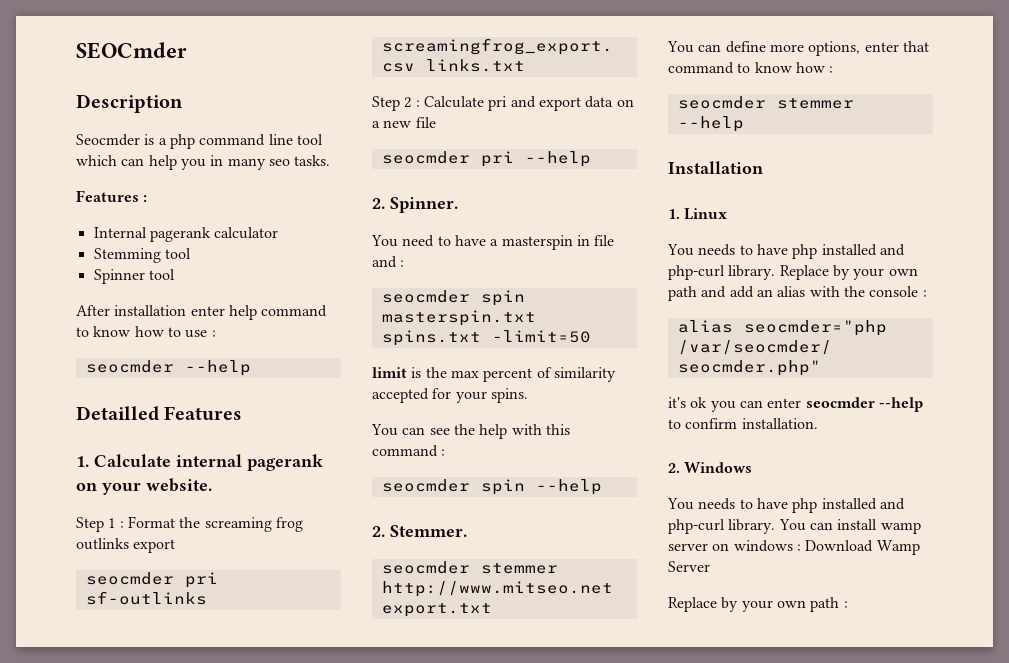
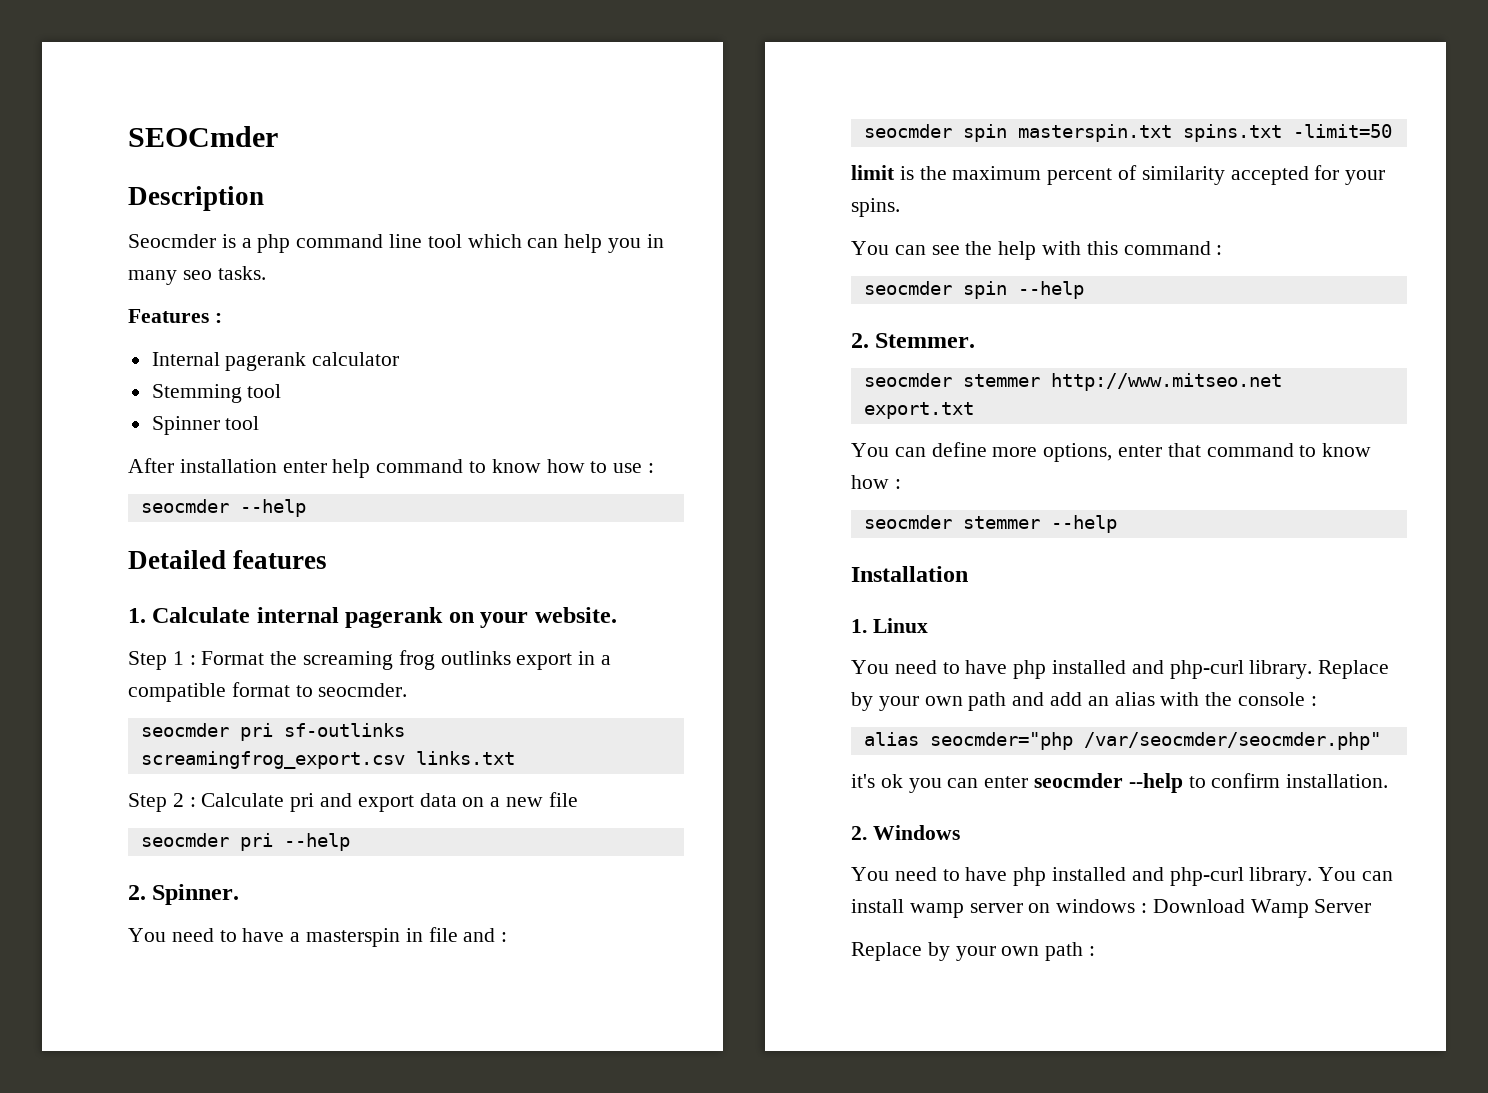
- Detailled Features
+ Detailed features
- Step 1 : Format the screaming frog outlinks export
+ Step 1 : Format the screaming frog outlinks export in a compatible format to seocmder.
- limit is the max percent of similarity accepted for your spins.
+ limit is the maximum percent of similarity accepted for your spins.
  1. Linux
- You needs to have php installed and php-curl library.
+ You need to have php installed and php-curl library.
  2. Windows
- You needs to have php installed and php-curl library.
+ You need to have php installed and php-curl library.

» **Instructions to follow**
Read through the data above. Report each line that has the word "your".

» **Response for this exercise**
- limit is the max percent of similarity accepted for your spins.
+ limit is the maximum percent of similarity accepted for your spins.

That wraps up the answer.